# Silverado Hybrid?



## Cab 27 (Jan 25, 2011)

Is anyone out there using a Silverado Hybrid for plowing? I would be interested in any input about performance, maintenance, mileage, etc. Thanks


----------



## NICHOLS LANDSCA (Sep 15, 2007)

That sounds like a horrible idea. Have you driven one? If you are stopped for more than about 5 seconds or so the engine shuts off. It's like driving a golf cart


----------



## jklawn&Plow (Jan 8, 2011)

and here it is, works quite well grooming those sand traps


----------



## Rico T. (Feb 10, 2011)

All sarcasm and joking aside, is there a legit answer here? At first glance, I would think it'd be a bad idea because the battery runs the vehicle below 30 mph, BUT the 4WD model still has a towing capacity of 5,900 lbs. That being said, I can't see why pushing snow would be any harder on the thing than towing that much weight...
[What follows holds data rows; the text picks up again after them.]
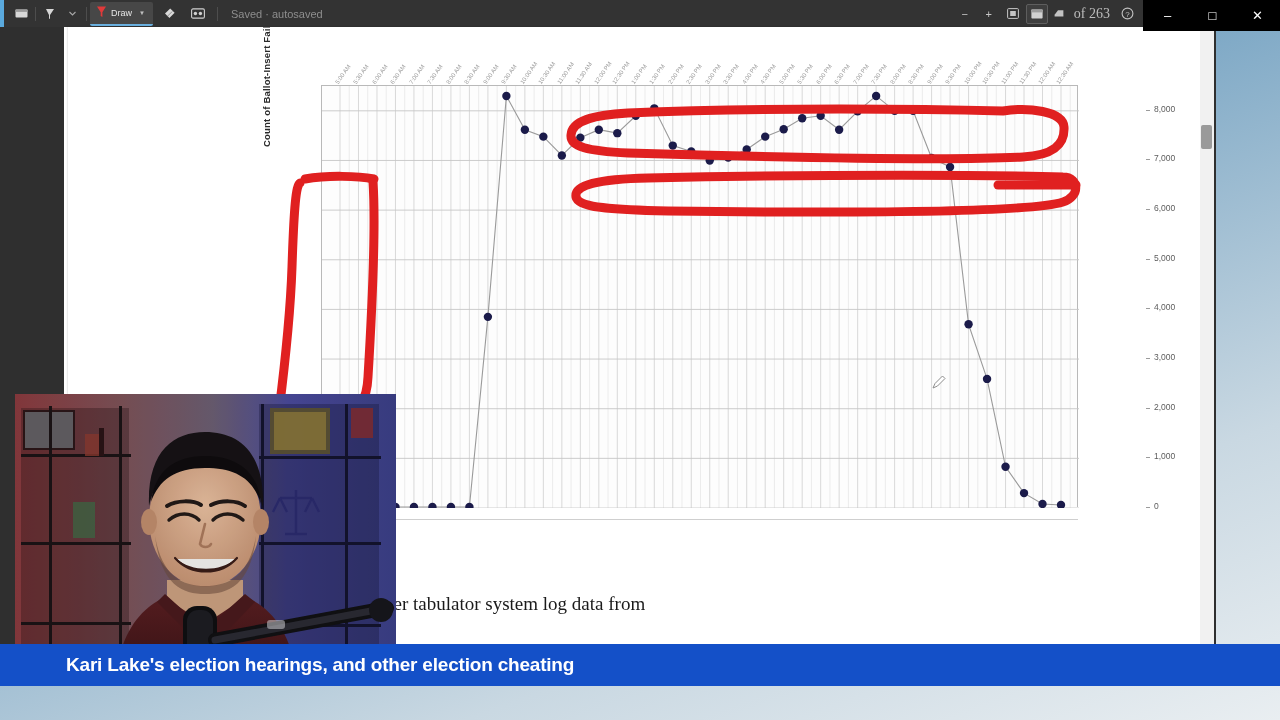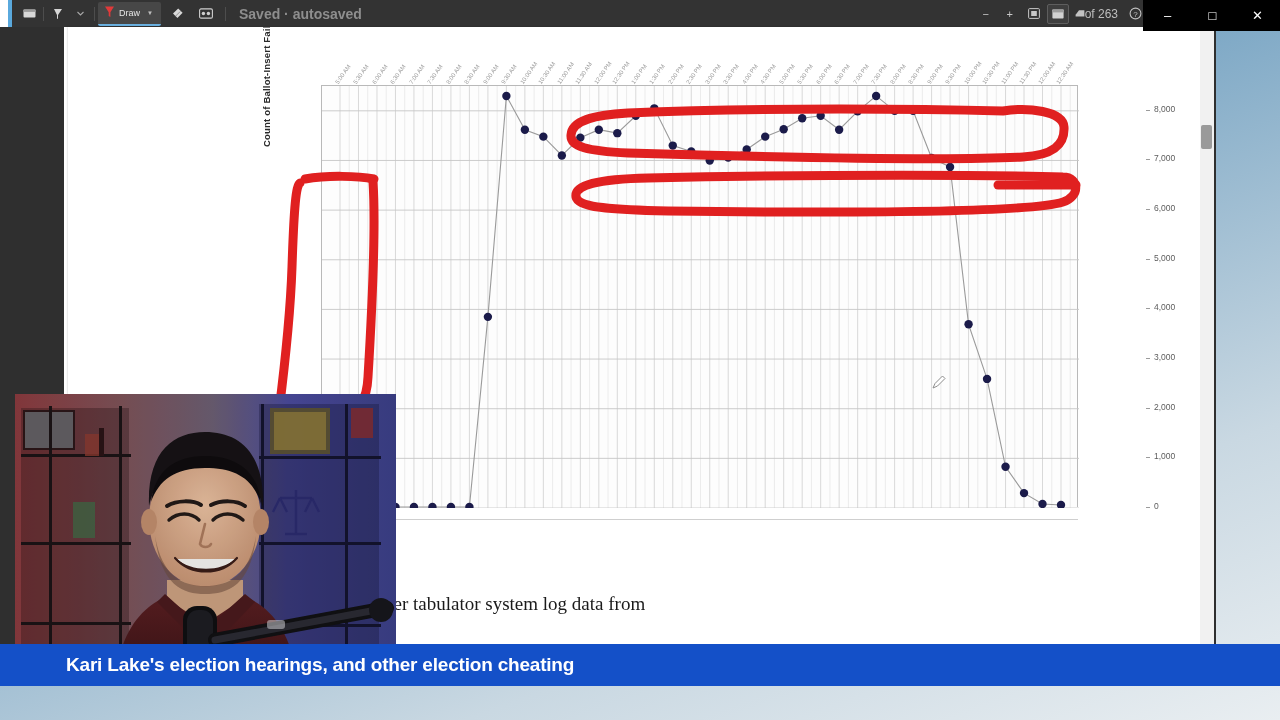--- a/index.html
+++ b/index.html
@@ -14,7 +14,7 @@
                 background:#fff; overflow:hidden; }
 
   
-  #toolbar { position:absolute; left:8px; top:0; width:1216px; height:27px;
+  #toolbar { position:absolute; left:0; top:0; width:1216px; height:27px;
              background:#333333; display:flex; align-items:center; }
   #toolbar .left-accent { position:absolute; left:0; top:0; width:4px; height:27px; background:#5aa9dd; }
   .tb-item { height:27px; display:flex; align-items:center; justify-content:center;

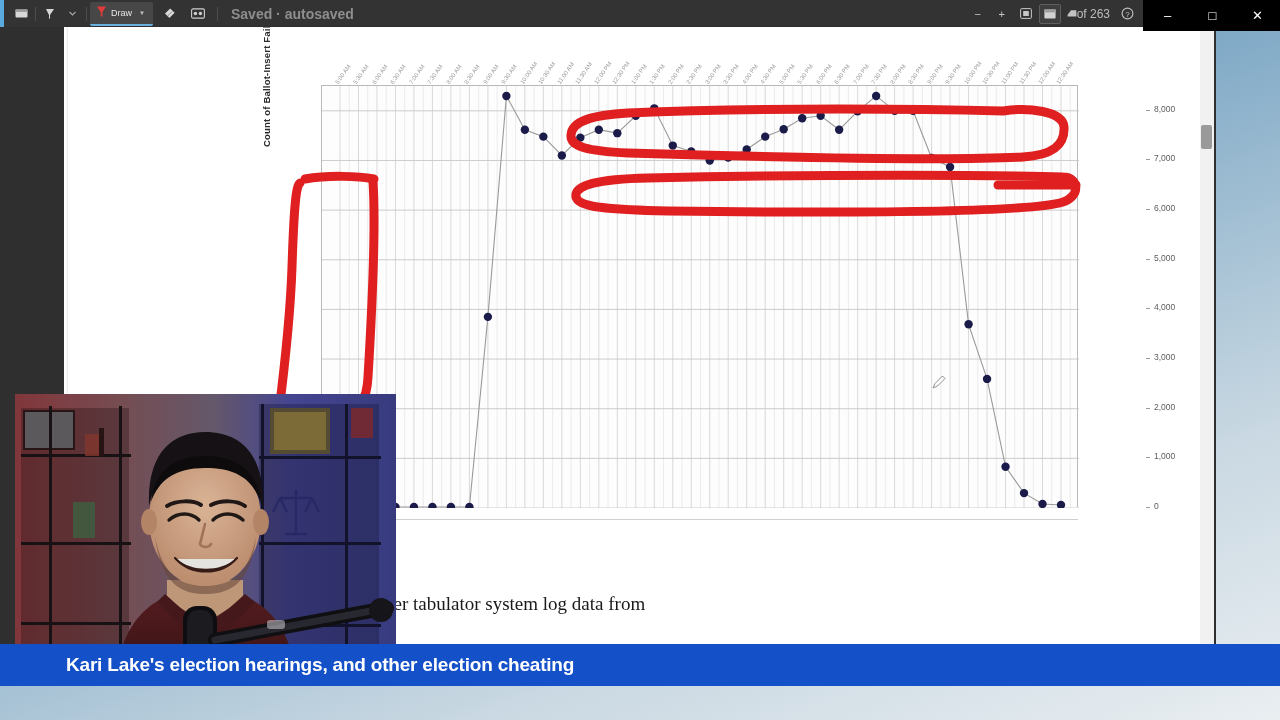--- a/index.html
+++ b/index.html
@@ -28,7 +28,7 @@
   .tb-tab.active { background:#474747; border-bottom:2px solid #6ab0e0; }
   .tb-tab .caret { font-size:6px; opacity:.75; margin-left:3px; }
 
-  .tb-chip { font-size:14px; color:#8e8e8e; padding-left:10px;font-weight:bold; }
+  .tb-chip { font-size:11px; color:#8e8e8e; padding-left:10px; }
 
   #toolbar-right { position:absolute; right:78px; top:0; height:27px;
                    display:flex; align-items:center; gap:2px; }

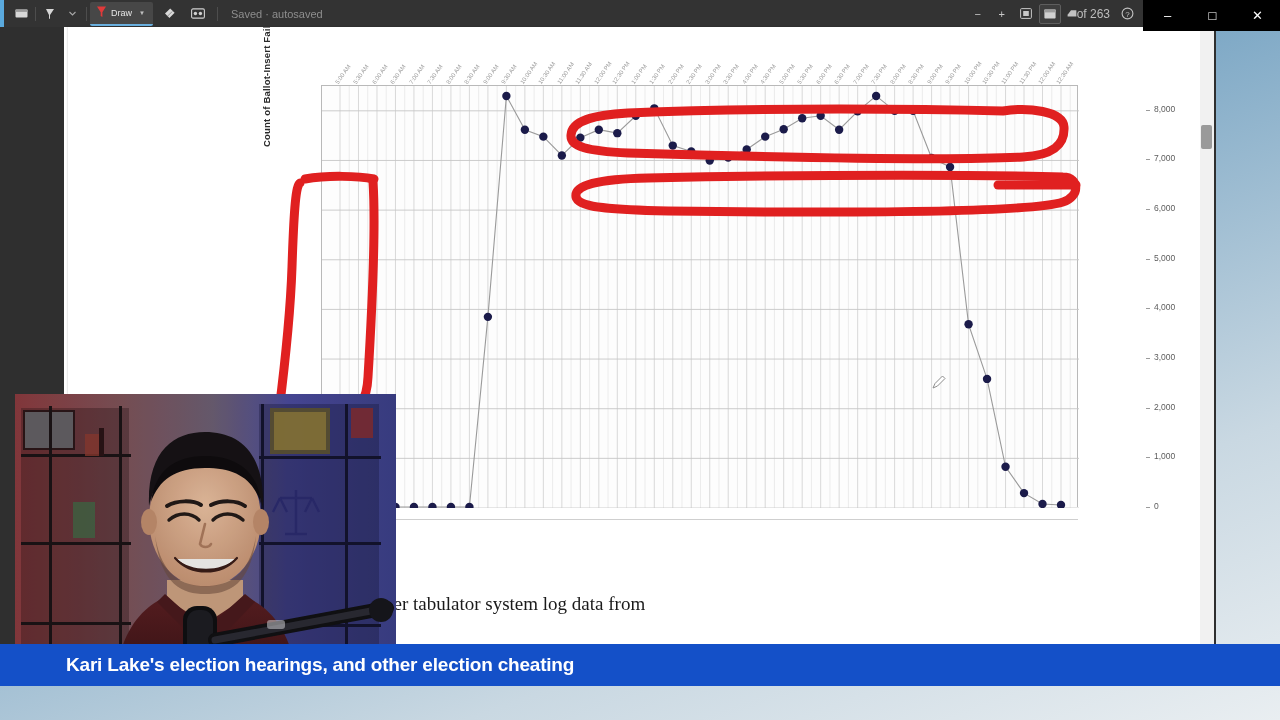--- a/index.html
+++ b/index.html
@@ -35,7 +35,7 @@
   .tb-btn { width:22px; height:20px; display:flex; align-items:center; justify-content:center;
             color:#c8c8c8; font-size:11px; border-radius:2px; }
   .tb-btn.framed { border:1px solid #5e5e5e; background:#3e3e3e; }
-  .tb-pages { font-size:12px; color:#bdbdbd; display:flex; align-items:center; gap:0; padding:0 4px; }
+  .tb-pages { font-size:14px; color:#bdbdbd; display:flex; align-items:center; gap:10px; padding:0 4px;font-family:Liberation Serif, serif; }
 
   
   #left-rail { position:absolute; left:0; top:27px; width:64px; height:657px; background:#2f2f2f; }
Has anyone actually had hands-on experience trying this?


----------



## Joe D (Oct 2, 2005)

My mother has a Tahoe Hybrid and while I have never plowed with one it does have plenty of power taking off. It gets excellent milage and may workout fine.


----------



## jklawn&Plow (Jan 8, 2011)

If the batteries become discharged while driving will it switch over to gas only? Might be in the owners manual.


----------



## mayhem (Aug 25, 2006)

Its a hybrid. Runs on batteries when the current draw is below a pre-programmed threshold at which point it'll fire up the gas motor. Floor the loud pedal and it might roll a couple feet on electric and then it'll start the engine. I bet it works just fine...probably decent for plowing actually since it has better weight distribution unladen than a regular half ton.


----------



## Cab 27 (Jan 25, 2011)

I have some experience with hybrids. I understand it's less macho to use less gas, but they typically work very well. They have better power at low speeds, are heavier and run on gas when batteries are low. I wonder about the toll plowing takes on a tranny, and whether these trannies are more expensive to replace or more delicate.


----------



## mayhem (Aug 25, 2006)

IIRC the electric motors are either at the wheel generators or are simply inline with the transmission input or output, depending on the design. I think the transmissions are more or less standard, aren't they?


----------



## KSikkema (Oct 7, 2008)

Depends on the year of silverado. The early ones did not provide any motive power at all only for A/C, power steering and 110 volt outlets I believe. later models do actually provide motive power and get better mileage driving down the road. But I've no experience plowing with them. The early ones will also shut the engine off at idle in gear ( at a stop sign for example) to conserve fuel. They were a joke really but I believe that from 08 and up they are better and actually do get better mileage.


----------



## rph802 (Jan 23, 2010)

I currently am running a 2008 1500 LTZ with Fisher HT. I'm only plowing my own driveway and maybe a buddy's if his truck has issues. I am firmly in the weekender category for any truck use you can think off and do use it for some daily commuting. Needless to say, this $4 a gallon crap is getting old fast and cant wait to get my motorcycles registered and on the road for the summer. That said I came across an ad for a new on the lot 2010 hybrid model. My question is similar to the OP's. Can the wiring and controls even be run into the engine bay?? Is there freaking room in there? Never seen the insides so Im clueless. Isnt there a transmission setting for gas only operation such as one would use for high power applications as towing and plowing that essentially bypasses the hybrid engine so as to not "stress it out"?? Or is this just one of those things that looks great on paper to an engineer but is fairly useless in the real world??? 

This could be a pretty decent deal on the truck for me but if I cant plow with the dang thing then I have no use for it and will either keep my current rig (which I am very fond of and have had zero problems with) or say f&^* it and get a Subaru and pay my neighbor to plow


----------



## Newdude (Dec 4, 2006)

If you would like that warranty obliterated on your non-plow prep, 300 volts on board, crew cab, then please, feel free to do so.


----------



## 2COR517 (Oct 23, 2008)

Sounds like all but one of you have never driven a hybrid. They drive fine. Without being intimately familiar with the driveline in these trucks, it would be difficult to answer the question accurately.

One consideration that comes to mind is the weight factor. I don't know how much usable payload there is for the front axle.


----------



## basher (Nov 13, 2004)

Rico T.;1269646 said:


> BUT the 4WD model still has a towing capacity of 5,900 lbs. That being said, I can't see why pushing snow would be any harder on the thing than towing that much weight...?


Well most obviously a trailer has wheels, the resistance is far below that of a snow pile.

The 1HY seems capable but Chevy is whom you need to be asking this question.


----------



## scottL (Dec 7, 2002)

I would NOT want to spend the money and be the first to debug this approach for plowing. Electric motors have bearings, heat up and stress out as torque and resistance increase. With towing they are considering free moving wheels. With plowing you can guarantee the wheels will be loaded down or even stuck from time to time. It may work for a while but I'd put money that they would not last long term. 

You also know with lights, warning lights and the plow motor you will need plenty of juice ... What is the true kick in point from electric to gas? How often will this dog flip over? every pile stack? UGH ... I wouldn't want to be the first with my money.


----------